Les artistes et techniciens d'Esperanzah! se sont produits samedi derrière des enclos pour dénoncer ce qu'ils dénoncent comme une absurdité : être privés de spectateurs alors que les parcs animaliers peuvent accueillir des visiteurs. La manifestation organisée samedi après-midi à l'abbaye de Floreffe (province de Namur), où se tient traditionnellement le festival des musiques du monde Esperanzah!, s'intitulait "Zah!".

"Notre porte d'entrée, c'est un paradoxe que nous avons mis en évidence. Les parcs zoologiques peuvent ouvrir, mais la culture reste fermée. Nous avons créé un parc artistique pour espèces en voie de disparition, qui présente non pas des spectacles car il s'agit d'une action politique, mais des spécimens en pleine action, tels que des artistes, musiciens, chanteurs de régisseurs...", a expliqué Jean-Yves Laffineur, programmateur d'Esperanzah!.

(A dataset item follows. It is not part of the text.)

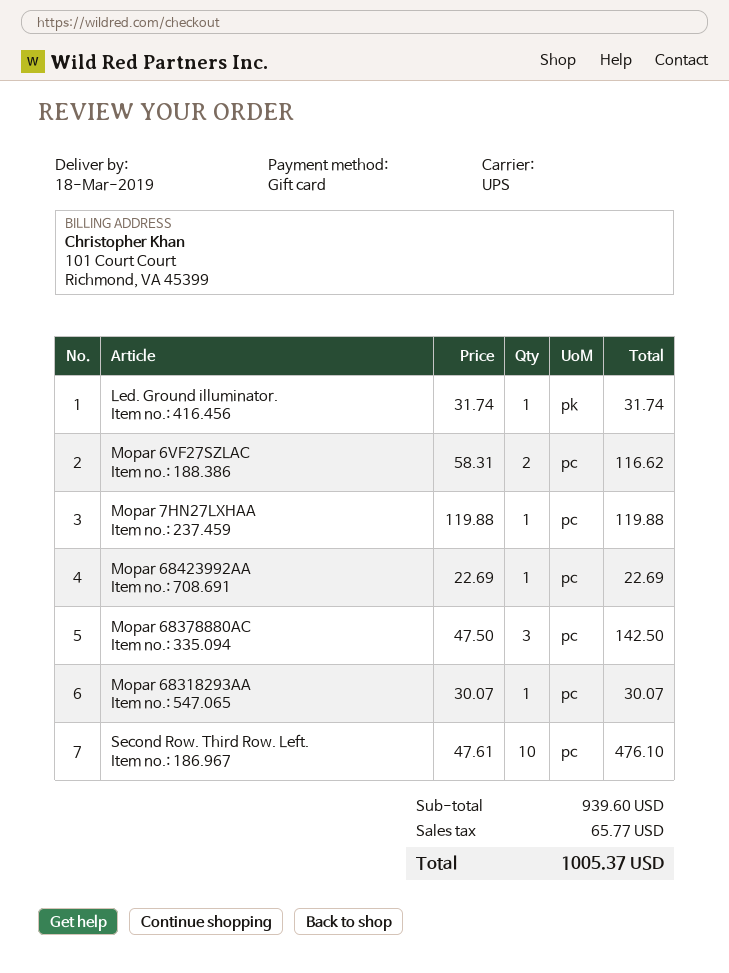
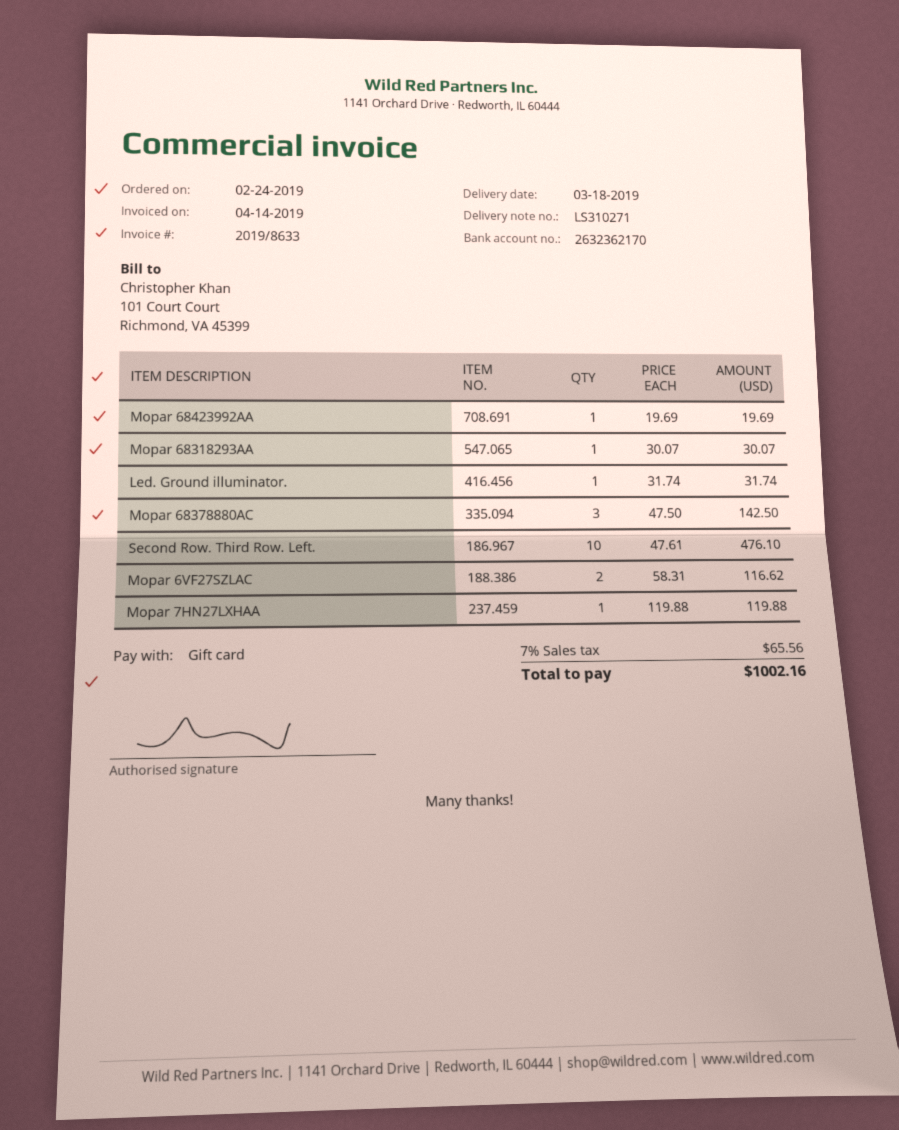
Mopar 68423992AA: 1 x 22.69 = 22.69 -> 1 x 19.69 = 19.69
tax: 65.77 -> 65.56
total: 1005.37 -> 1002.16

Cent personnes ont reçu leur sésame pour ce parc parodique. "Nous avons reçu mille demandes. Nous avons réparti les cent personnes en plusieurs groupes afin de pouvoir observer les gestes sanitaires", a précisé M. Laffineur qui entend montrer que les programmateurs culturels sont responsables.

Pour l'instant, l'organisation espère pouvoir tenir le festival Esperanzah! à sa capacité maximale. "Nous ne travaillons pas sur un plan B, mais nous saurons faire preuve de résilience et faire une autre proposition si les mesures sanitaires ne permettent pas au festival de se tenir comme d'habitude cet été", a-t-il conclu.